Sono sempre più preoccupanti i casi di ragazzi che vengono offesi, oltraggiati, umiliati, vessati. In una parola, bullizzati, per lo più a scuola. Molte delle loro storie purtroppo non hanno un lieto fine e talvolta le conseguenze del bullismo sono tragiche. Oggi, dalle pagine di Libero, leggiamo lo sfogo e il dolore di Maria, la mamma del giovane Michele Ruffino che nel febbraio del 2018 si è tolto la vita, non reggendo più i soprusi che era costretto a subire. Michele era un diciassettenne con disabilità, a lungo vessato tra i banchi di scuola, nonostante gli appelli dei genitori che a più riprese si erano rivolti al preside e agli insegnanti. Purtroppo non è valso a nulla: gli abusi sul ragazzo sono durati fino al momento in cui Michele si è tolto la vita.
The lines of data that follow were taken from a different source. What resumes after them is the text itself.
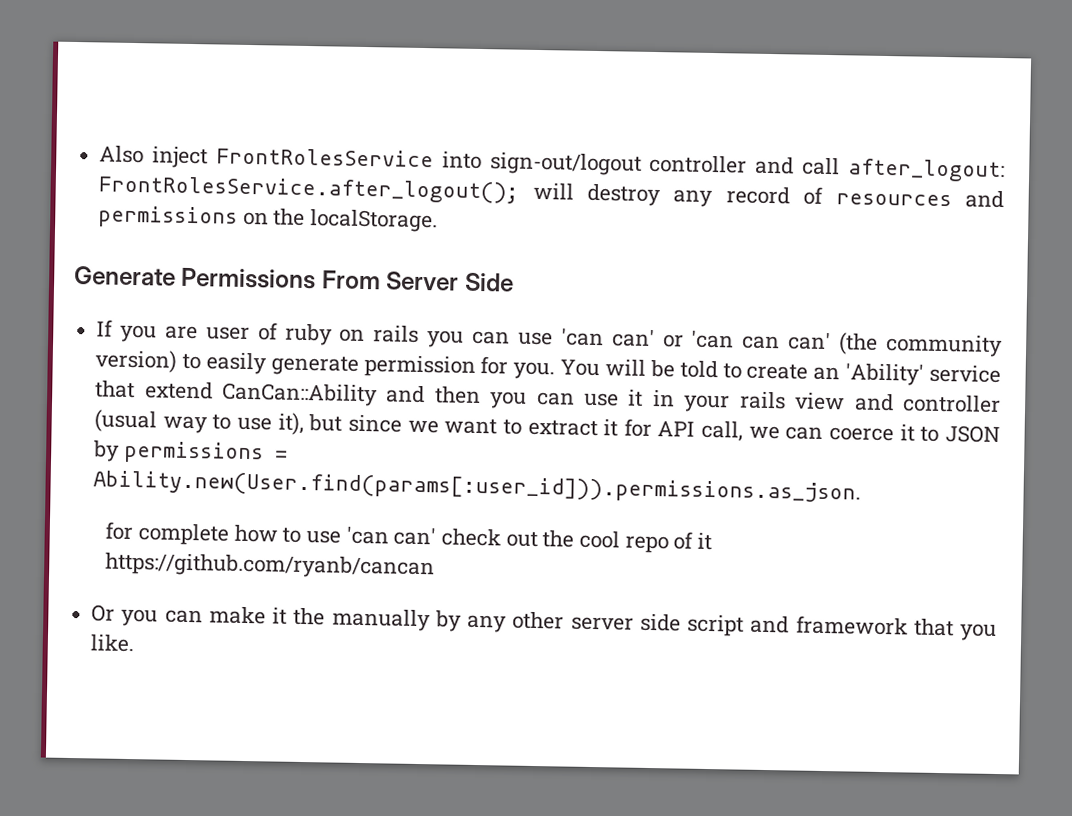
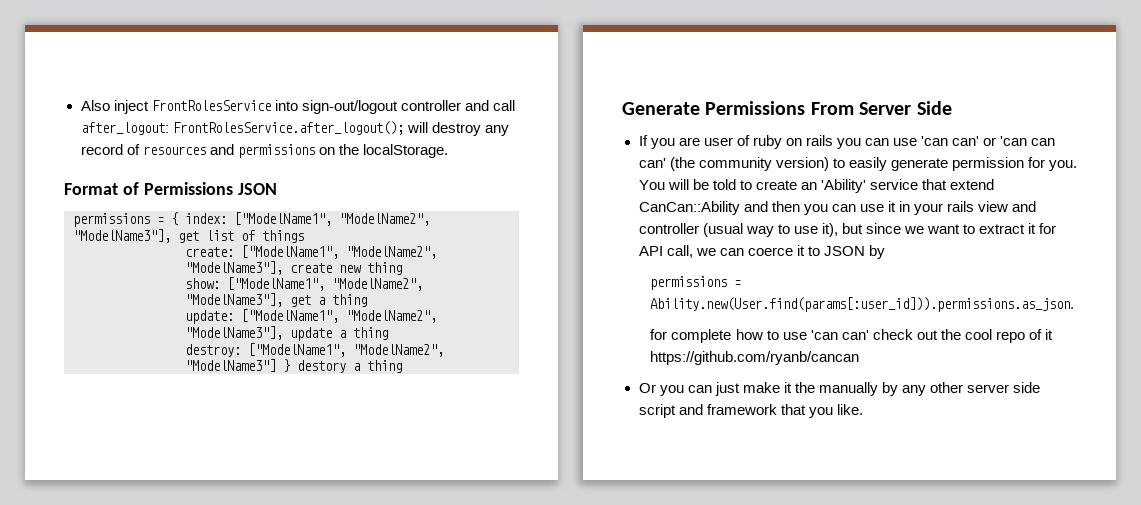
(439, 221) none -> [64,182,277,195] [73,212,430,227] [73,229,304,243] [185,245,437,259] [185,261,402,275] [185,277,423,291] [185,293,367,307] [185,309,437,324] [185,326,388,341] [185,343,444,357] [185,359,402,373] // Format of Permissions JSON // permissions = { index: ["ModelName1", "ModelName2", "ModelName3"], get list of things // create: ["ModelName1", "ModelName2", "ModelName3"], create new thing // show: ["ModelName1", "ModelName2", "ModelName3"], get a thing // update: ["ModelName1", "ModelName2", "ModelName3"], update a thing // destroy: ["ModelName1", "ModelName2", "ModelName3"] } destory a thing
(121, 451) none -> (885, 252) //
(203, 616) none -> [714,382,740,396] just

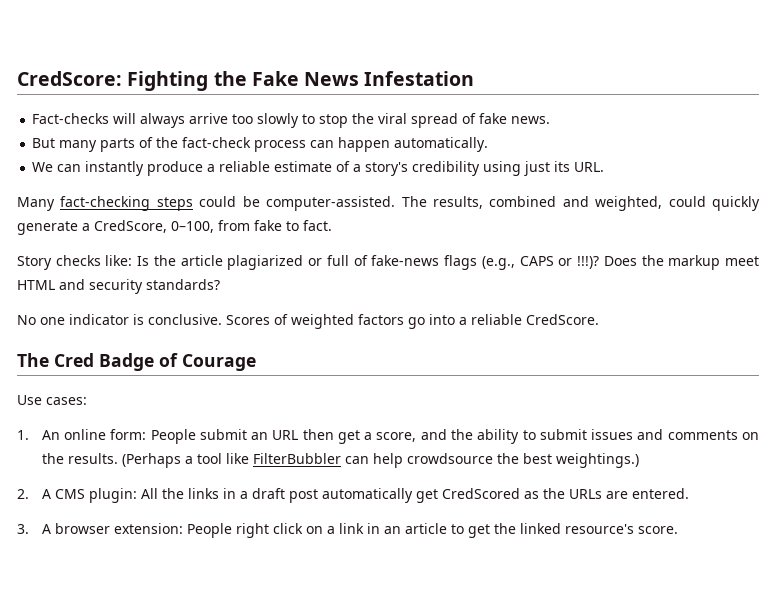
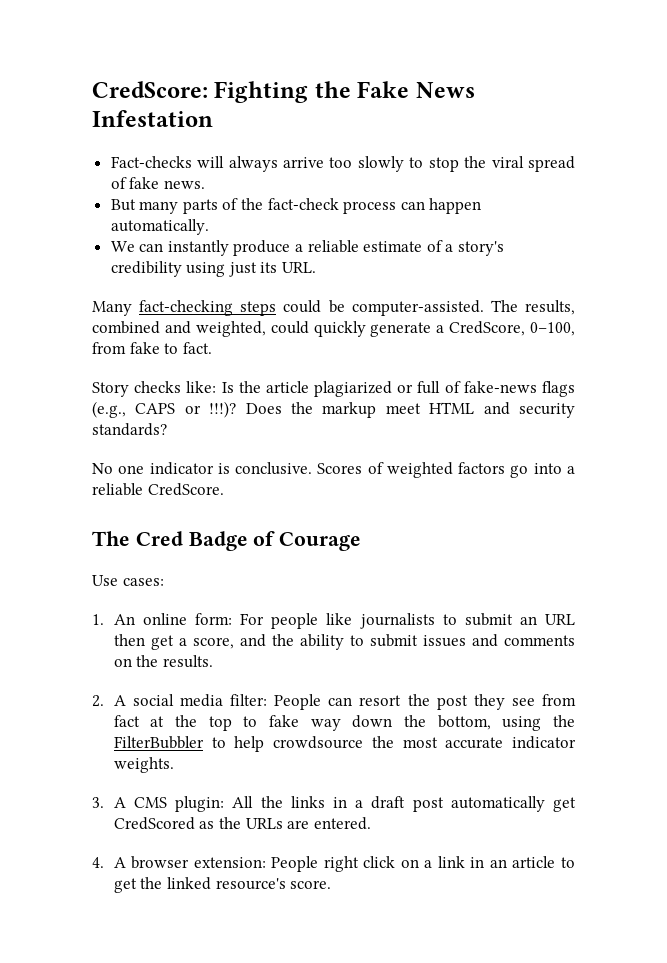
[150,429,196,444] People -> [240,613,457,629] For people like journalists to
[121,453,639,468] [17,489,29,499] (Perhaps a tool like FilterBubbler can help crowdsource the best weightings.) // 2. -> [92,694,576,710] [113,715,576,731] [113,736,576,752] [113,757,174,773] [92,797,104,808] // 2. A social media filter: People can resort the post they see from fact at the top to fake way down the bottom, using the FilterBubbler to help crowdsource the most accurate indicator weights. // 3.
[17,524,29,534] 3. -> [92,857,104,868] 4.

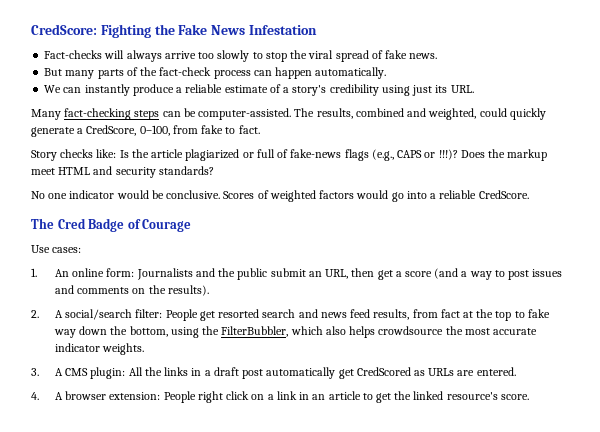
[283,300,322,313] could -> [162,111,181,117] can
[217,463,230,474] is -> [116,190,164,199] would be
(506, 468) none -> [356,190,389,199] would
[240,613,457,629] For people like journalists to -> [136,268,268,280] Journalists and the public
[545,614,575,625] URL -> [325,269,349,279] URL,
[192,634,418,650] score, and the ability to submit -> [404,268,530,280] score (and a way to post
[162,655,213,668] results. -> [167,285,209,296] results).
[132,694,535,710] social media filter: People can resort the post they see -> [65,309,410,321] social/search filter: People get resorted search and news feed results,
[113,736,265,752] FilterBubbler to help -> [221,326,376,338] FilterBubbler, which also helps
[218,817,241,829] the -> (425, 373) none

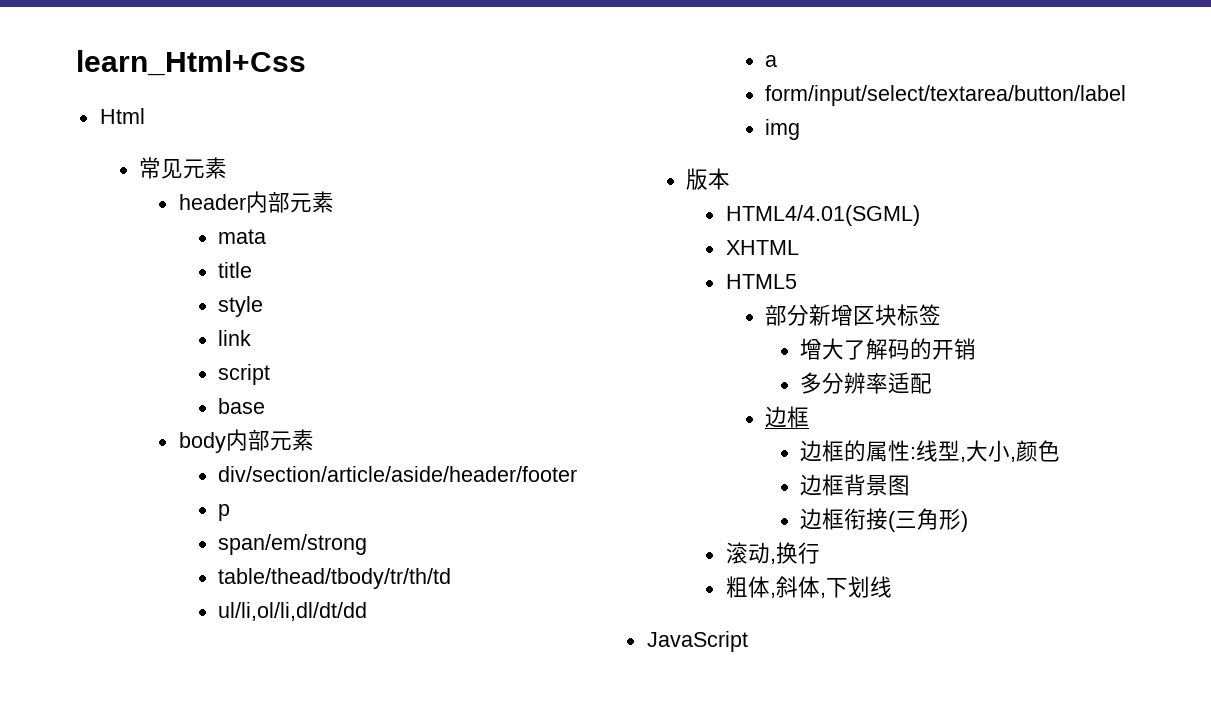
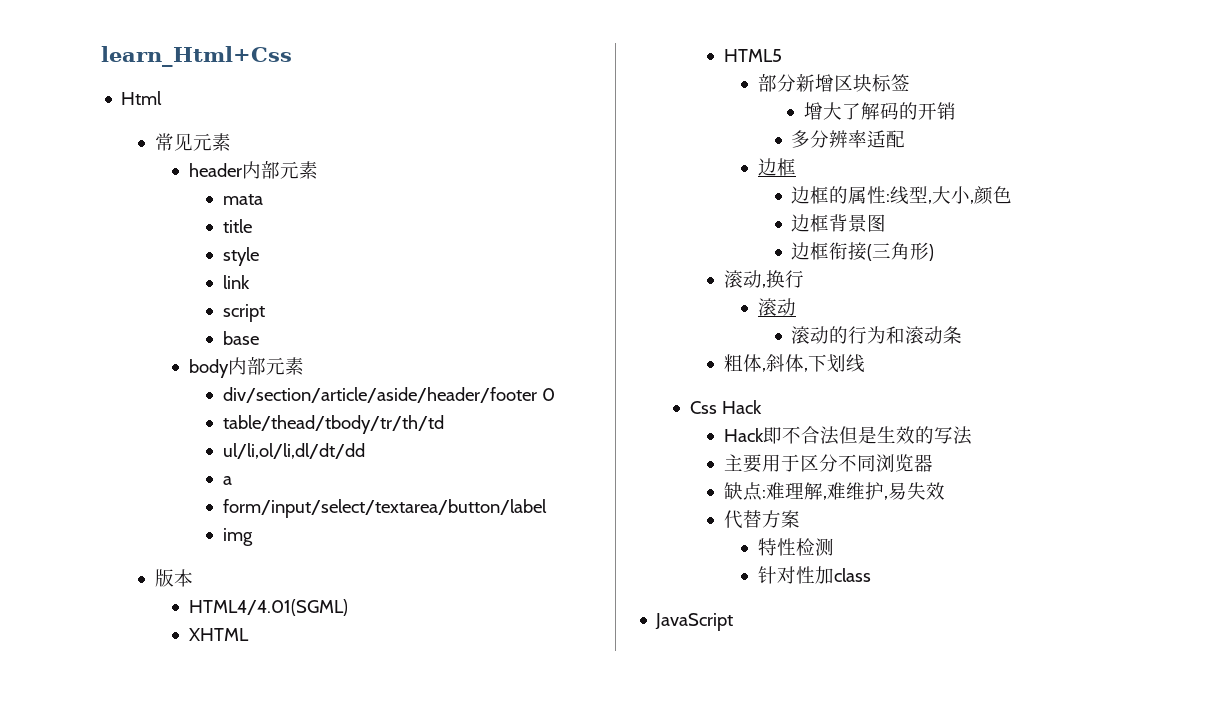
[218,504,231,521] [218,534,368,555] // p // span/em/strong -> [541,388,555,401] 0
(820, 553) none -> [757,298,796,316] [791,326,963,344] // 滚动 // 滚动的行为和滚动条
(892, 587) none -> [690,400,763,414] [723,426,972,445] [723,454,933,473] [723,482,945,501] [723,510,800,529] [757,538,834,556] [757,566,871,584] // Css Hack // Hack即不合法但是生效的写法 // 主要用于区分不同浏览器 // 缺点:难理解,难维护,易失效 // 代替方案 // 特性检测 // 针对性加class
Questa storia tragica evidenzia il ruolo fondamentale che rivestono la scuola e la famiglia nel contrasto al bullismo.
Proprio per questo motivo, tra i punti cardine della proposta di legge a mia prima firma per l’insegnamento dell’educazione alla ‘cittadinanza attiva’ tra i programmi scolastici, vi è il patto di corresponsabilità educativa che prevede un coinvolgimento diretto e immediato delle famiglie nei percorsi formativi. Una volta approvato e condiviso dai rappresentanti dei genitori, il ‘patto’ costituirà un contenitore di principi, diritti e doveri su cui lavorare con gli alunni e indicherà le modalità di partecipazione delle famiglie alla vita scolastica. Non solo: nella proposta di legge che specificatamente ho dedicato al contrasto al bullismo e al cyberbullismo, ci sono ulteriori misure per sconfiggere questa piaga e, qualora non fossero sufficienti le misure di prevenzione, ho pensato anche all’aspetto sanzionatorio, prevedendo una modifica per rendere più efficace la misura dell’ammonimento, accentuandone la valenza rieducativa, affinché i giovani abbiano la piena percezione della gravità di comportamenti di questo tipo.